Acropora pharaonis
- Conservation status: Endangered (IUCN 3.1)

Scientific classification
- Kingdom: Animalia
- Phylum: Cnidaria
- Subphylum: Anthozoa
- Class: Hexacorallia
- Order: Scleractinia
- Family: Acroporidae
- Genus: Acropora
- Species: A. pharaonis
- Binomial name: Acropora pharaonis (Milne-Edwards & Haime, 1860)
- Synonyms: List Acropora pustulosa (Milne Edwards, 1960); Acropora scandens (Klunzinger, 1879); Madrepora arabica Milne Edwards, 1960; Madrepora ehrenbergi Milne Edwards, 1960; Madrepora microcyathus Klunzinger, 1879; Madrepora pharaonis Milne Edwards, 1960; Madrepora pustulosa Milne Edwards, 1960; Madrepora scandens Klunzinger, 1879; Madrepora spinulosa Klunzinger, 1879; Madrepora subtilis Klunzinger, 1879;

= Acropora pharaonis =

- Authority: (Milne-Edwards & Haime, 1860)
- Conservation status: EN
- Synonyms: Acropora pustulosa (Milne Edwards, 1960), Acropora scandens (Klunzinger, 1879), Madrepora arabica Milne Edwards, 1960, Madrepora ehrenbergi Milne Edwards, 1960, Madrepora microcyathus Klunzinger, 1879, Madrepora pharaonis Milne Edwards, 1960, Madrepora pustulosa Milne Edwards, 1960, Madrepora scandens Klunzinger, 1879, Madrepora spinulosa Klunzinger, 1879, Madrepora subtilis Klunzinger, 1879

Species of coral

Acropora pharaonis is a species of acroporid coral that was first described by Milne-Edwards and Haime in 1860. Found in marine, tropical, reefs on slopes sheltered from wave action, it occurs at depths of between 5 and 25 m. It is classed as a vulnerable species on the IUCN Red List, and it has a decreasing population. It is common and found over a large area and is classified under CITES Appendix II.

==Description==
Acropora pharaonis is found in colonies of flat table-like structures, or simply in structures of clumped vertical or horizontal twisted branches. Colonies can have heights over 2 m and they are orderly and symmetrical. Branchlets are of lengths up to 250 mm with diameters of 10 to 25 mm and branchlets can reach 20 mm long and have 3 to 8 mm diameters. Brown-grey in colour with branches having pale tips, the branches become thinner towards the ends and contain many small branchlets, which contain axial, incipient axial, and radial corallites. The axial corallites, located on the ends of the branchlets, are small with outer diameters of between 1.5 and 2.6mm and inner diameters of 0.6-1.5mm. Incipient axial corallites frequently occur on the branchlets, giving them a spikey surface. The radial corallites are located in close proximity and contain small nose-shaped openings and randomly placed spinules. This species looks similar to Acropora clathrata, Acropora parapharaonis, and Acropora plumosa. It is found in a marine environment on the slopes of tropical reefs at depths between 5 and 25 m.

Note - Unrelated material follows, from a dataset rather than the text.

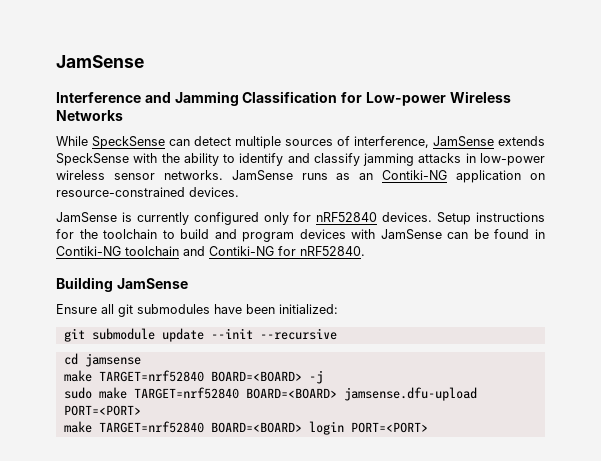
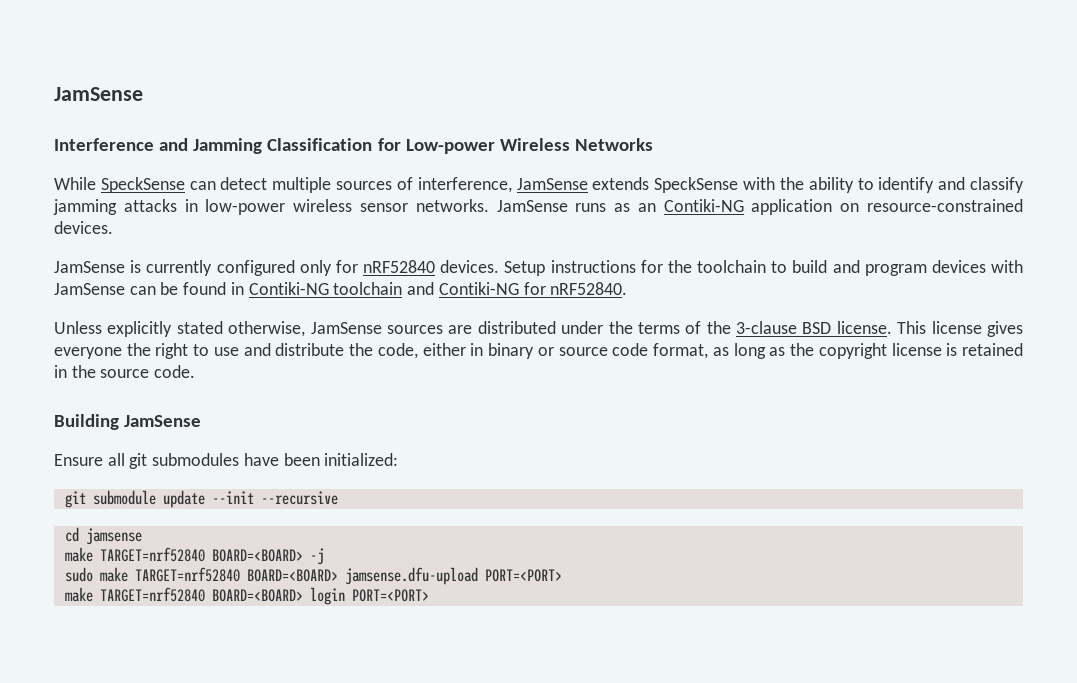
+ Unless explicitly stated otherwise, JamSense sources are distributed under the terms of the 3-clause BSD license. This license gives everyone the right to use and distribute the code, either in binary or source code format, as long as the copyright license is retained in the source code.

Its mineralised tissue is composed of aragonite (calcium carbonate).

==Distribution==
Acropora pharaonis is common and found over a large range; the Indian Ocean, the Red Sea, the Persian Gulf, the Gulf of Aden, New Caledonia, Fiji, American Samoa, and potentially in Cocos-Keeling. It is threatened by climate change, coral disease, rising sea temperatures leading to bleaching, reef destruction, being prey to Acanthaster planci, and human activity. It is rated as a vulnerable species on the IUCN Red List, is listed CITES Appendix II, and could occur within Marine Protected Areas.

==Taxonomy==
It was first described by Haime and Henri Milne-Edwards in 1860 in genus Madrepora.